Estate Planning 201 – Best Practices for Bequesting Retirement Accounts

How would you feel if the IRA you contributed to over your working lifetime was 70 percent consumed by taxes once you have passed away?

Estate planning focuses on passing assets efficiently to beneficiaries, and much of this planning deals with mitigating income and estate tax. Taxable estate assets are those assets in excess of the $5.43 million exempted amount for 2015, and are taxed at 40 percent, excluding assets left to a spouse or charity.

For example, a $100,000 IRA as part of your estate above the exemption amount effectively becomes a $60,000 inheritance if left to your niece, Betty. Betty, a neurosurgeon living in California, is required to take distributions and is taxed at her ordinary income tax rate, which is 39.6 percent at the federal level and approximately 10 percent at the state level. So her $60,000 IRA inheritance will be further cut in half by income taxes. And that’s how only 30 cents of each dollar of this asset actually passes to your heirs.

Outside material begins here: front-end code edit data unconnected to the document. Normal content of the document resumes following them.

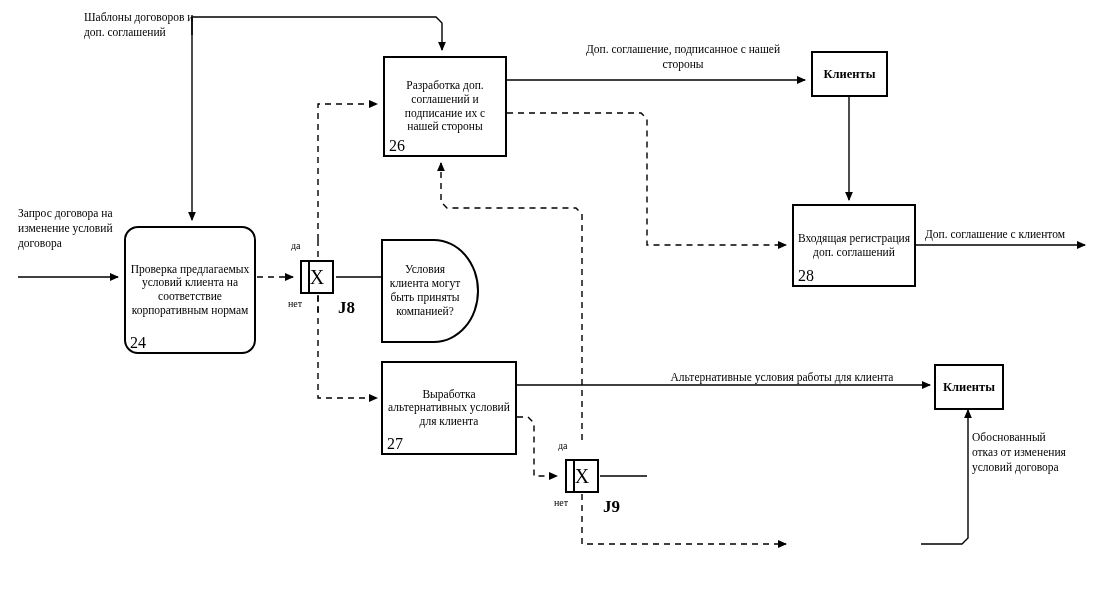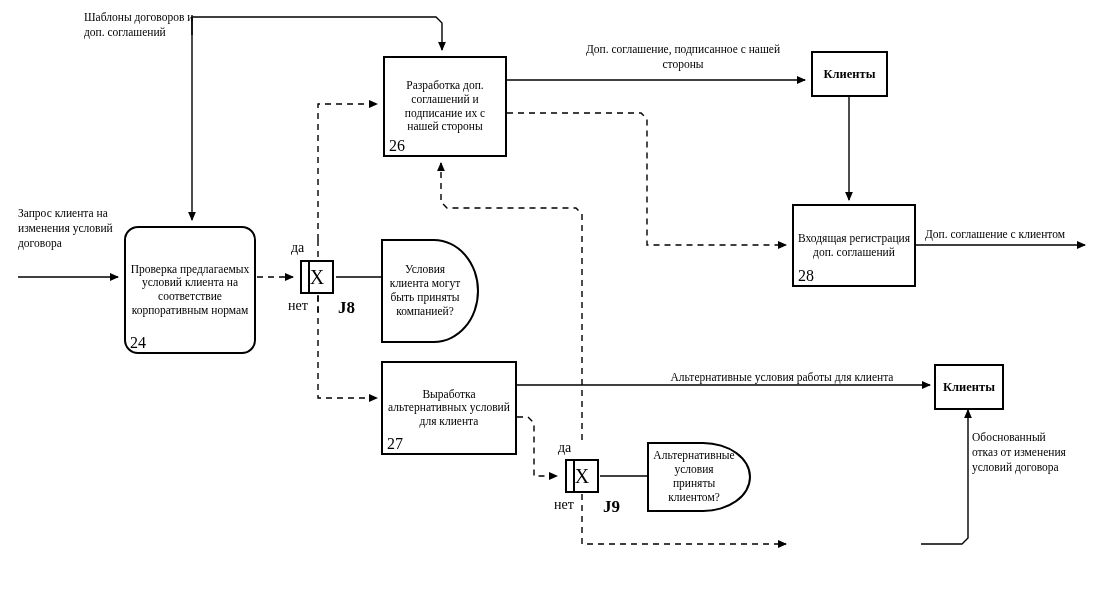--- a/index.html
+++ b/index.html
@@ -84,7 +84,7 @@
 
   <div class="txt" style="left:84px;top:10px;width:110px;">Шаблоны договоров и доп. соглашений</div>
 
-  <div class="txt" style="left:18px;top:206px;width:104px;">Запрос клиента на изменения условий договора</div>
+  <div class="txt" style="left:18px;top:206px;width:104px;">Запрос договора на изменение условий договора</div>
 
   <div class="txt" style="left:583px;top:42px;width:200px;text-align:center;">Доп. соглашение, подписанное с нашей стороны</div>
 

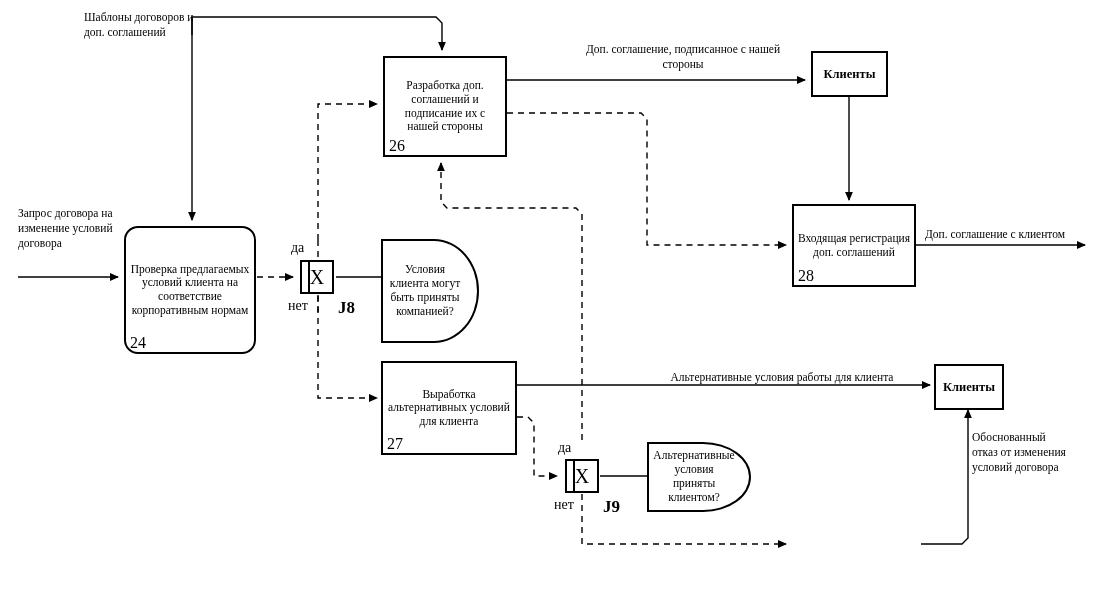--- a/index.html
+++ b/index.html
@@ -31,7 +31,7 @@
         font-family:"Liberation Serif", serif;}
 
   .txt{position:absolute;font-size:11.5px;line-height:1.32;}
-  .yn{position:absolute;font-size:14px;}
+  .yn{position:absolute;font-size:10px;}
 </style>
 </head>
 <body>

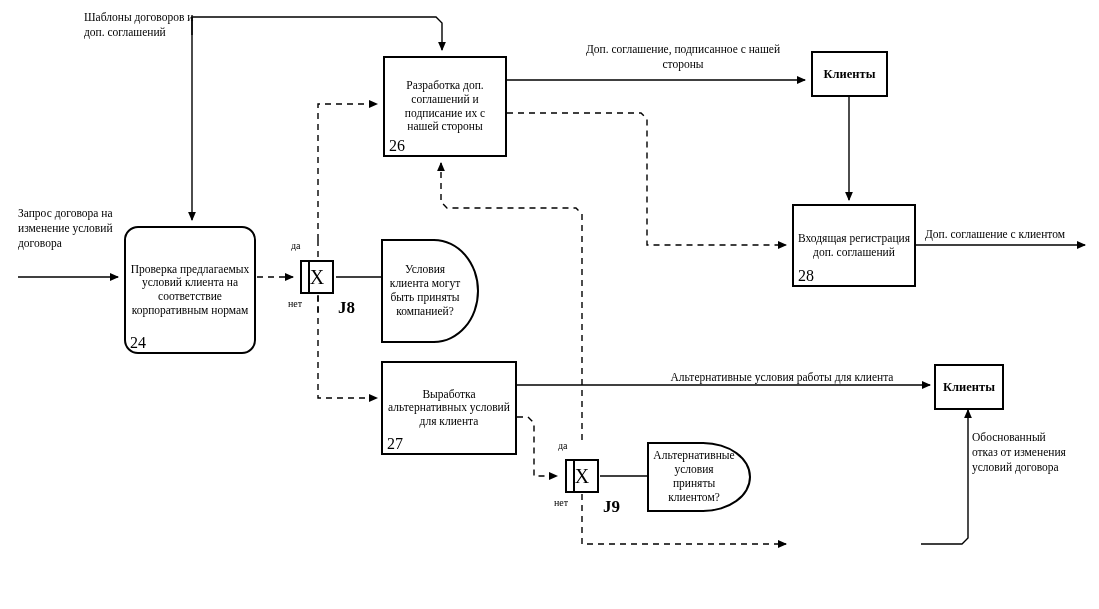--- a/index.html
+++ b/index.html
@@ -139,9 +139,6 @@
   <div class="yn" style="left:558px;top:440px;">да</div>
   <div class="yn" style="left:554px;top:497px;">нет</div>
   <div class="gatelabel" style="left:603px;top:497px;">J9</div>
-  <div class="cond" style="left:647px;top:442px;width:104px;height:70px;">
-    <span>Альтернативные условия приняты клиентом?</span>
-  </div>
 
 </div>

It is possible, however, to avoid this 70 percent attrition of retirement assets at death. Let’s look at some of the best practices to bequest retirement accounts more tax efficiently.

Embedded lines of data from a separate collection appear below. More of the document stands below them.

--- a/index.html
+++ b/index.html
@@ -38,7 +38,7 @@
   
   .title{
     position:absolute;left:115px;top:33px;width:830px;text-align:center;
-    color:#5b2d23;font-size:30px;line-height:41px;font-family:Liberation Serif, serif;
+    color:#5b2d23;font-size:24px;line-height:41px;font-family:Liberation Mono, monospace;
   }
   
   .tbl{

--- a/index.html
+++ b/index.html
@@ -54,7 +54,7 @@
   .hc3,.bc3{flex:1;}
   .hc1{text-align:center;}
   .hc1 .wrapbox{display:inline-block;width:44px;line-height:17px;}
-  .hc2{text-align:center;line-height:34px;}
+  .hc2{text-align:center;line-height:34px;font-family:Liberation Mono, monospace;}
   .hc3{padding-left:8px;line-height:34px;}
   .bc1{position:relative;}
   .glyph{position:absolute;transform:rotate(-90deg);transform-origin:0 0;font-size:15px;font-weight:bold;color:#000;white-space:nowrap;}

  1. Reduce assets held in your estate: While you can’t relocate your IRA outside of your estate, there are plenty of strategies you can implement to reduce your taxable estate. Assets that can be relocated outside one’s estate include investment securities, insurance, real estate and partnerships, to name a few. Work with your CERTIFIED FINANCIAL PLANNER™ professional and advanced estate planner to consider a lifetime gifting strategy or to set up trusts for your family that that hold assets outside of your estate. Taxpayers with high incomes should consider these strategies now. Who knows what the exempted amount will be 40 years from now for a couple in their 50’s today.
  2. Roth conversion: If your income is low in a particular year, consider doing a Roth conversion. This will reduce your estate by the amount of tax paid, and eliminates the income tax your beneficiary will pay.
  3. Donate to charity: In nearly all recent years, Congress has approved the “charitable rollover” which allows those aged 70.5 or older to give up to $100,000 directly to charity. Choosing a charity as a beneficiary also removes the donation from the taxable estate so no estate tax will be owed.
  4. Choose a beneficiary in a low tax bracket: Specifically allocating various assets in your estate, like the taxable IRA, can be more tax efficient. For example, your nephew Jorge, a school teacher in Florida, enjoys a 25 percent federal income tax rate and no state income tax – half of what niece Betty received in the example above.
  5. Choose a young beneficiary: Under current law, beneficiaries are allowed to stretch an inherited IRA over their expected lifetime, lessening the required amount they must take each year. Choosing a younger beneficiary means that the IRA can enjoy its tax deferred – or tax-free – status for a Roth IRA longer.

To minimize the estate and income tax bite of retirement assets, it’s important to design an estate plan to take advantage of these strategies.